Kendrick est cette fois au centre de la toile : son sang, son ADN et ses pêchés comme miroirs de notre société, il rêve d’être immortel comme 2Pac et seul son art le sauvera de la damnation.


Sortie : 14 avril 2017

TOP TRACK : FEEL.

Non loin des buildings de la Section 8, un Kendrick Lamar juvénile se posait en observateur de sa génération A.D.H.D sous les traits de Tammy and Keisha.
Il nous a ensuite embarqués avec ses homies dans le van de sa mère pour un storytelling grandeur nature retraçant brillamment ses jeunes années dans la violence de Compton.
Fort de son nouveau statut de « sauveur » du rap, Kendrick a pris tout le monde à contre-pied avec le déstabilisant To Pimp A Butterfly, une expérimentation jazz/funk profondément ancrée dans l’héritage musical noir américain, une composition aussi complexe que la métamorphose de la chenille en papillon, allégorie qui sert de fil conducteur à un album dont l’ambition est de parler à toute une communauté, avec comme point d’orgue l’hymne contestataire Alright.
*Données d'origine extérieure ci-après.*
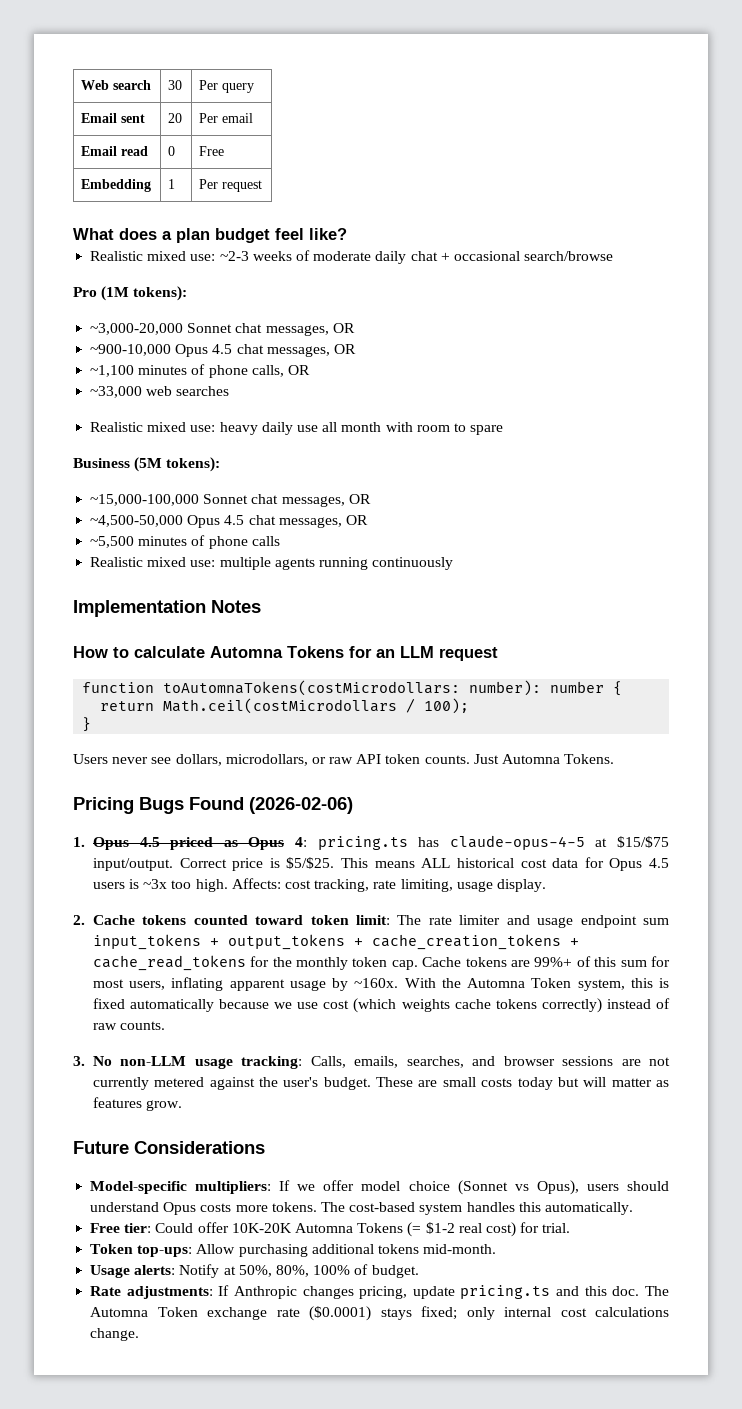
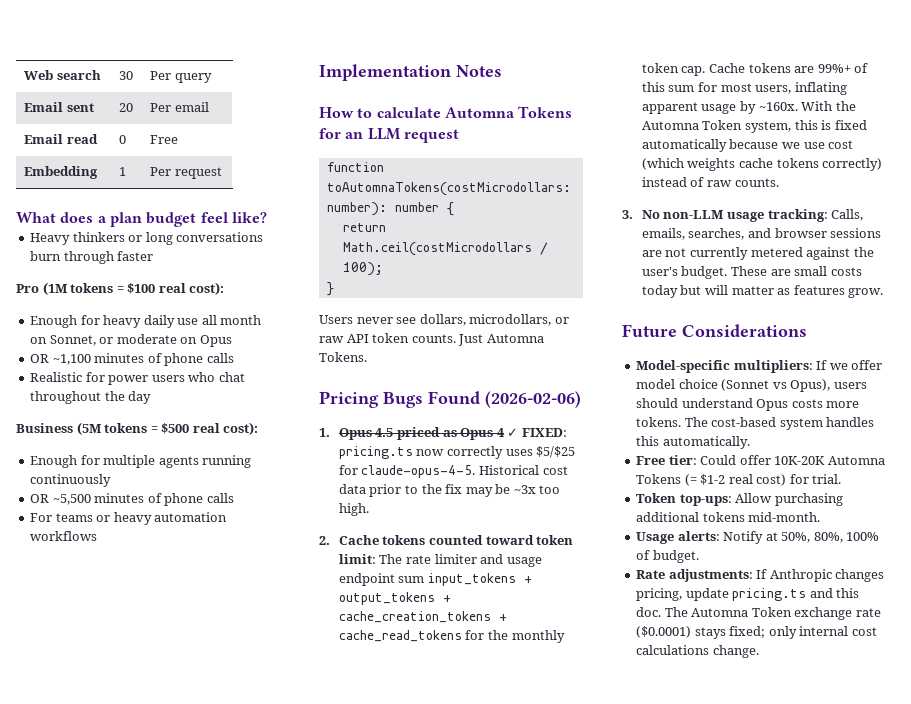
- Realistic mixed use: ~2-3 weeks of moderate daily chat + occasional search/browse
- Pro (1M tokens):
- ~3,000-20,000 Sonnet chat messages, OR
- ~900-10,000 Opus 4.5 chat messages, OR
- ~1,100 minutes of phone calls, OR
- ~33,000 web searches
- Realistic mixed use: heavy daily use all month with room to spare
- Business (5M tokens):
- ~15,000-100,000 Sonnet chat messages, OR
- ~4,500-50,000 Opus 4.5 chat messages, OR
- ~5,500 minutes of phone calls
+ Heavy thinkers or long conversations burn through faster
+ Pro (1M tokens = $100 real cost):
+ Enough for heavy daily use all month on Sonnet, or moderate on Opus
+ OR ~1,100 minutes of phone calls
+ Realistic for power users who chat throughout the day
+ Business (5M tokens = $500 real cost):
+ Enough for multiple agents running continuously
+ OR ~5,500 minutes of phone calls
- Realistic mixed use: multiple agents running continuously
+ For teams or heavy automation workflows
- 1. Opus 4.5 priced as Opus 4: pricing.ts has claude-opus-4-5 at $15/$75 input/output. Correct price is $5/$25. This means ALL historical cost data for Opus 4.5 users is ~3x too high. Affects: cost tracking, rate limiting, usage display.
+ 1. Opus 4.5 priced as Opus 4 ✓ FIXED: pricing.ts now correctly uses $5/$25 for claude-opus-4-5. Historical cost data prior to the fix may be ~3x too high.

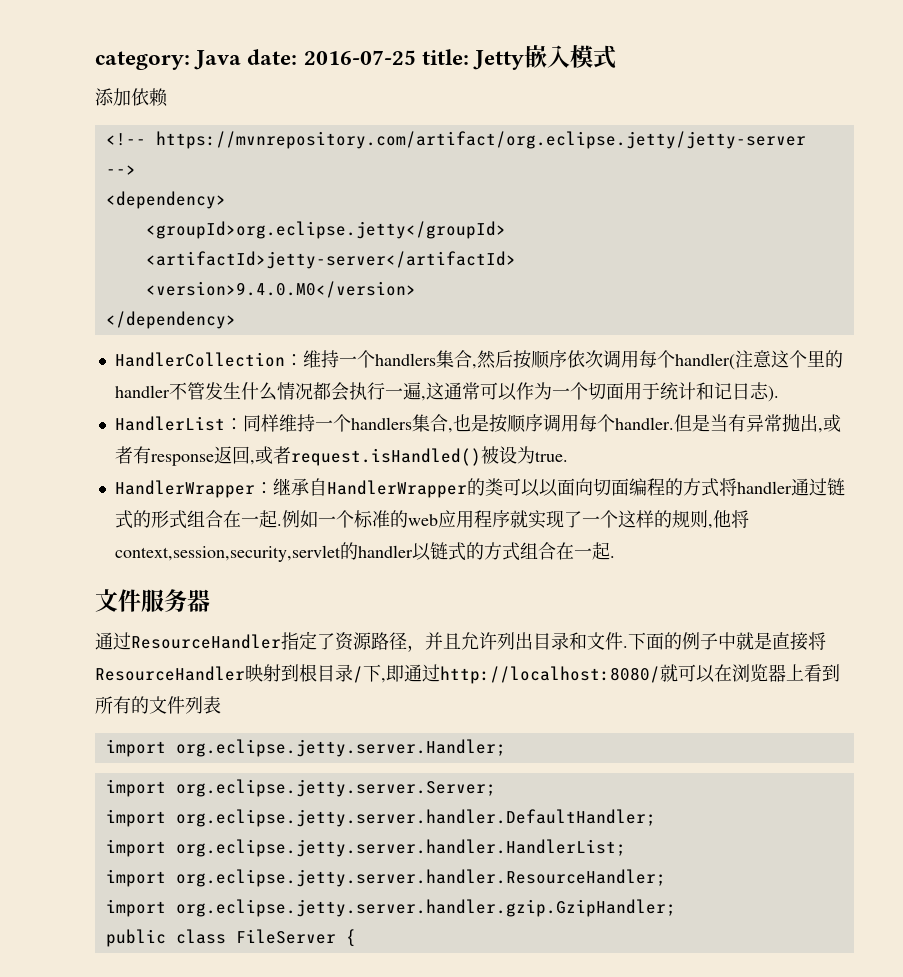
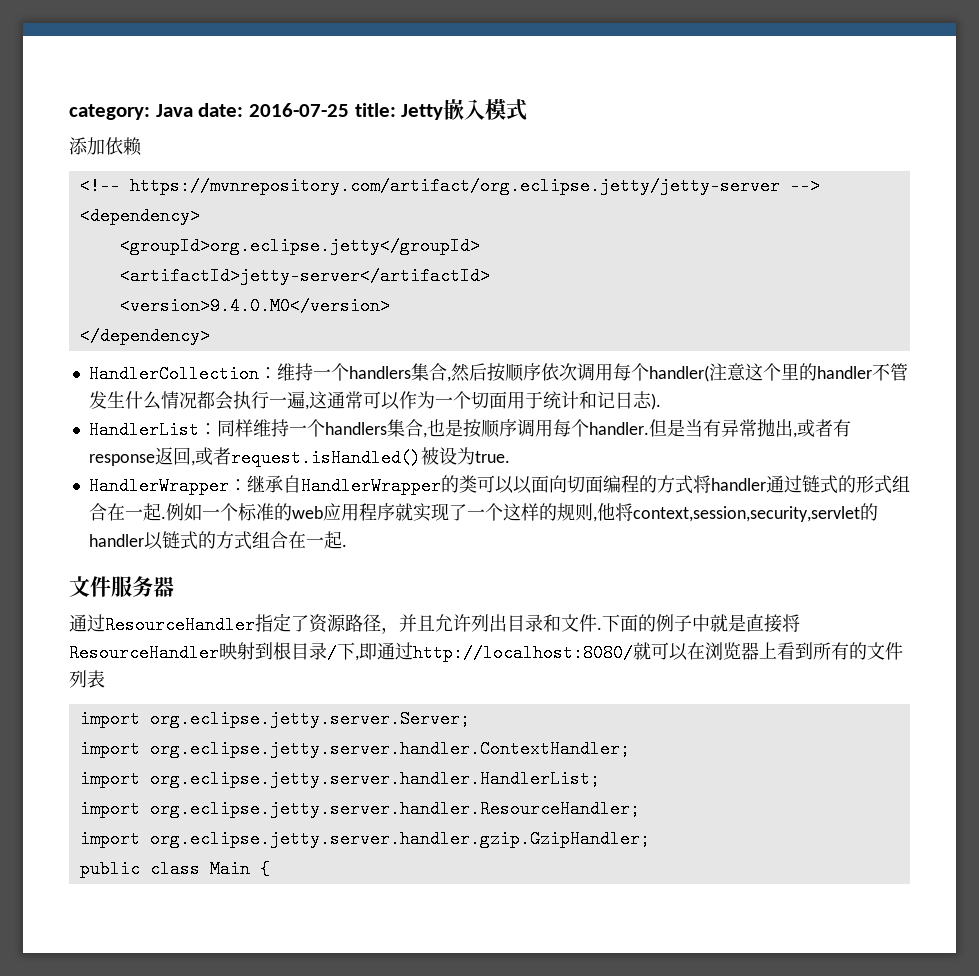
- import org.eclipse.jetty.server.Handler;
- import org.eclipse.jetty.server.handler.DefaultHandler;
+ import org.eclipse.jetty.server.handler.ContextHandler;
- public class FileServer {
+ public class Main {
Comment rebondir après un tel chef d’œuvre ? Comment rebondir après 3 classiques ?
La pochette agressive, presque moche, les titres composés d’un seul mot en gras et le premier uppercut HUMBLE. nous ont rapidement donné quelques éléments de réponse : Kendrick a choisi une approche beaucoup plus directe et urgente. Que ce soit musicalement ou lyricalement, cet album sonne comme un retour au RAP, Cornrow Kenny devient Kung Fu Kenny, il se libère du superflu, plus de métaphore pour analyser la société, Kendrick se recentre sur Kendrick et les éléments essentiels qui font de lui ce qu’il est aujourd’hui.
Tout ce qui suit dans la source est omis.